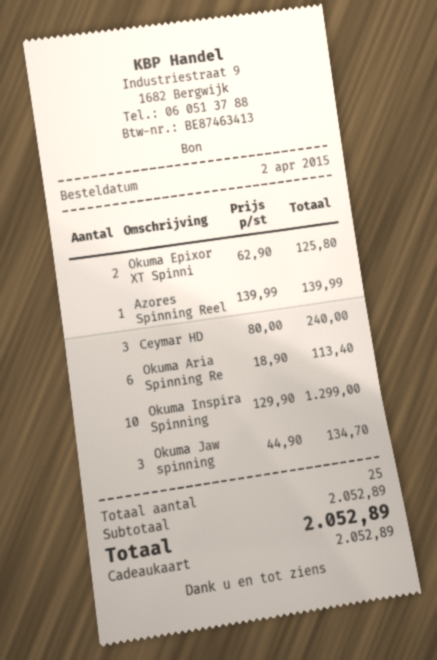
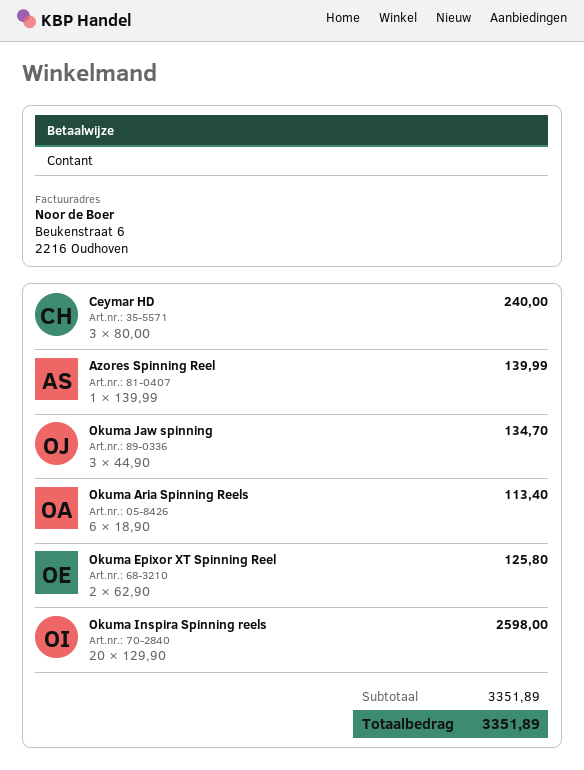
payment method: gift card -> cash
Okuma Inspira Spinning: 10 x 129.90 = 1299.00 -> 20 x 129.90 = 2598.00
subtotal: 2052.89 -> 3351.89
total: 2052.89 -> 3351.89

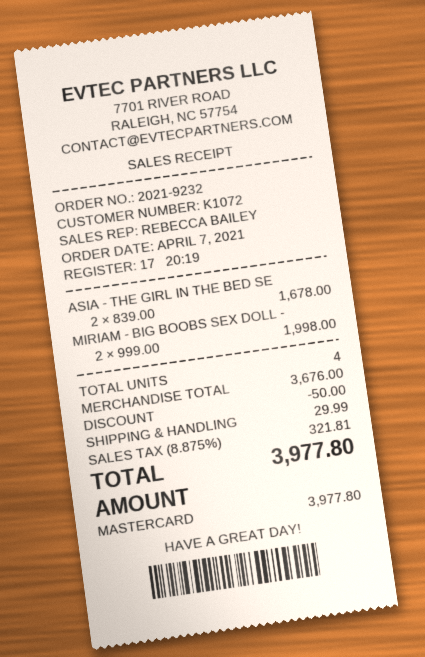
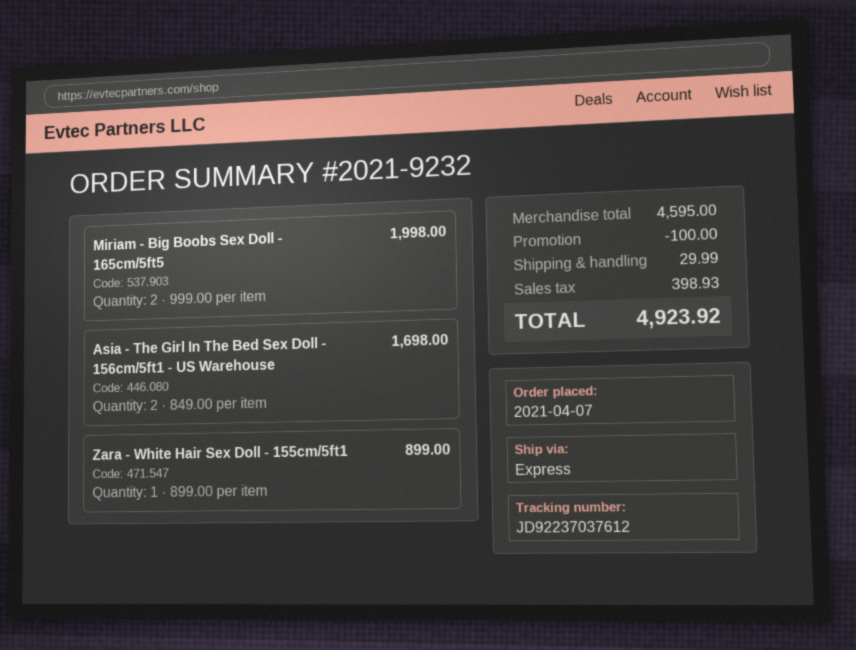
ASIA - THE GIRL IN THE BED SE: 2 x 839.00 = 1678.00 -> 2 x 849.00 = 1698.00
Zara - White Hair Sex Doll - 155cm/5ft1: none -> 1 x 899.00 = 899.00
subtotal: 3676.00 -> 4595.00
discount: 50.00 -> 100.00
tax: 321.81 -> 398.93
total: 3977.80 -> 4923.92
--------------------------------------------------
PROBLEM DESCRIPTION ->
Except for the pictures, set down all of the records exactly as they are.

RESULT FOR THIS EXERCISE ->
payment method: gift card -> cash
Okuma Inspira Spinning: 10 x 129.90 = 1299.00 -> 20 x 129.90 = 2598.00
subtotal: 2052.89 -> 3351.89
total: 2052.89 -> 3351.89

ASIA - THE GIRL IN THE BED SE: 2 x 839.00 = 1678.00 -> 2 x 849.00 = 1698.00
Zara - White Hair Sex Doll - 155cm/5ft1: none -> 1 x 899.00 = 899.00
subtotal: 3676.00 -> 4595.00
discount: 50.00 -> 100.00
tax: 321.81 -> 398.93
total: 3977.80 -> 4923.92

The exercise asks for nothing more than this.